(PROMPT):
Pull every line holding the word "Powder" from the data below and copy it.

■ ■ ■ ■ ■ ■ ■

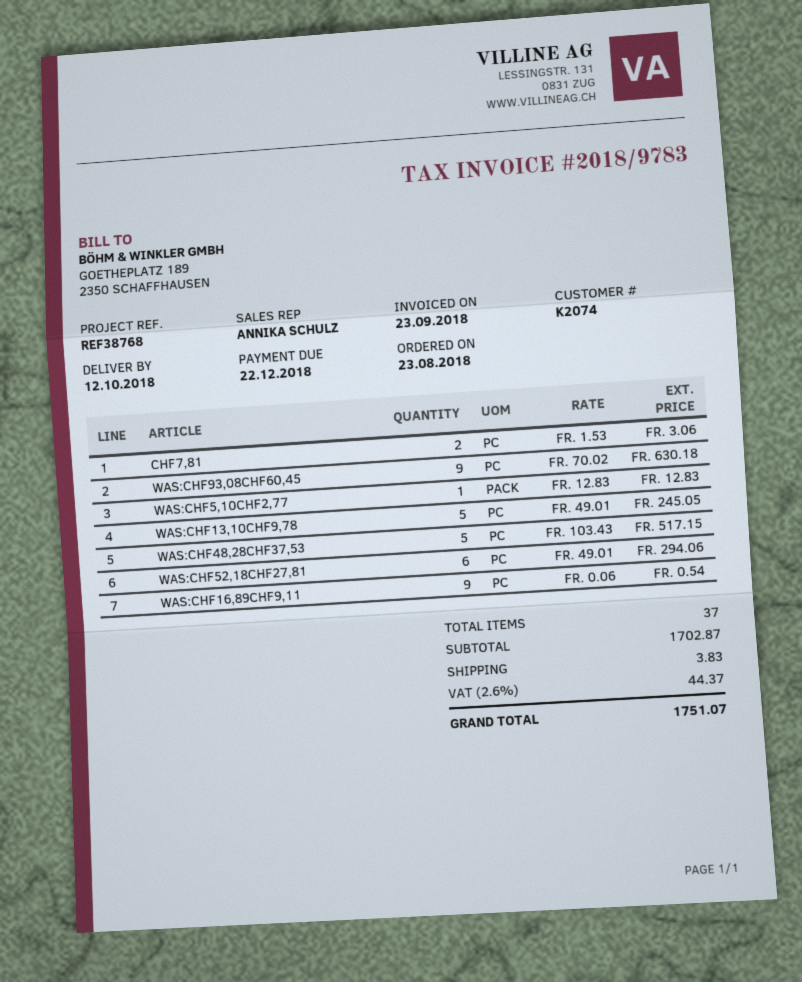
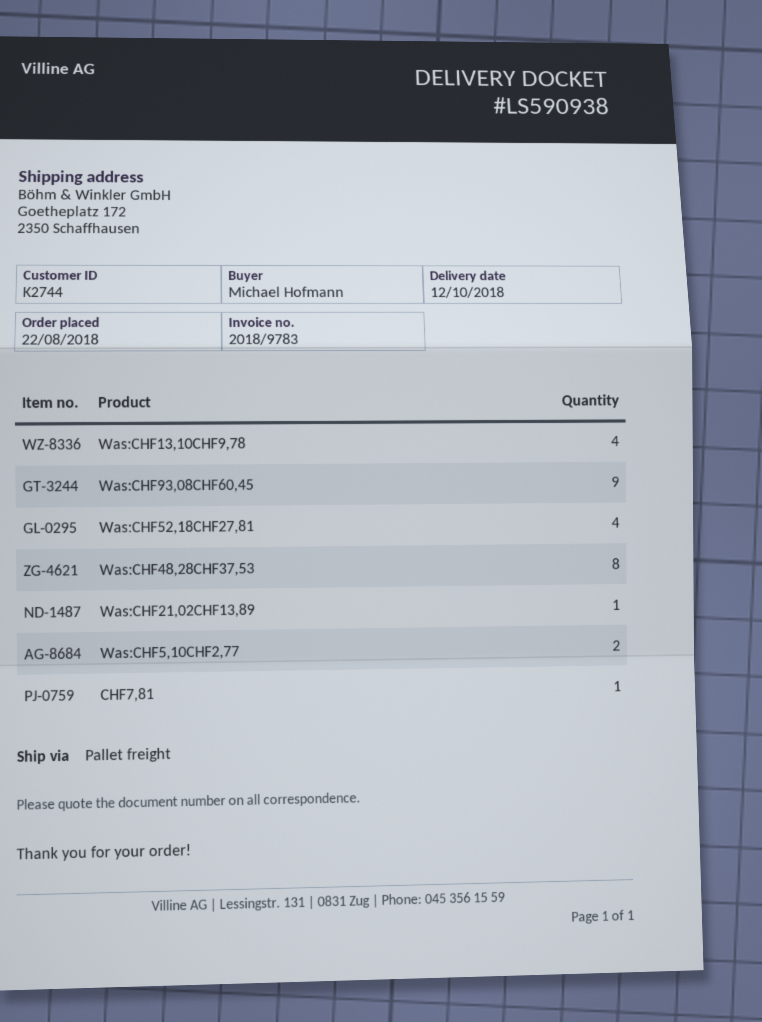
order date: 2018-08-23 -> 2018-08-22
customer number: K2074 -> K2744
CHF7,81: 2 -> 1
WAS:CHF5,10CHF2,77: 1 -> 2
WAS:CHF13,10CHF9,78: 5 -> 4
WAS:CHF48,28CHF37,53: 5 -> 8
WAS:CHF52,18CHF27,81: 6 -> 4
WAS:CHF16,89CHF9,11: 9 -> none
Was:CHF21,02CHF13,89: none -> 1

■ ■ ■ ■ ■ ■ ■

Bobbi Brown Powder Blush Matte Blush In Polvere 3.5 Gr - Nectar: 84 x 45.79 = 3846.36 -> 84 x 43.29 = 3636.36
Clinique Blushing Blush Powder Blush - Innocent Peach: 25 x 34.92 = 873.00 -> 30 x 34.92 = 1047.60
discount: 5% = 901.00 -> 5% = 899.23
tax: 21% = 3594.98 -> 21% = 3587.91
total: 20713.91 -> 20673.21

■ ■ ■ ■ ■ ■ ■

(WRITTEN ANSWER):
Bobbi Brown Powder Blush Matte Blush In Polvere 3.5 Gr - Nectar: 84 x 45.79 = 3846.36 -> 84 x 43.29 = 3636.36
Clinique Blushing Blush Powder Blush - Innocent Peach: 25 x 34.92 = 873.00 -> 30 x 34.92 = 1047.60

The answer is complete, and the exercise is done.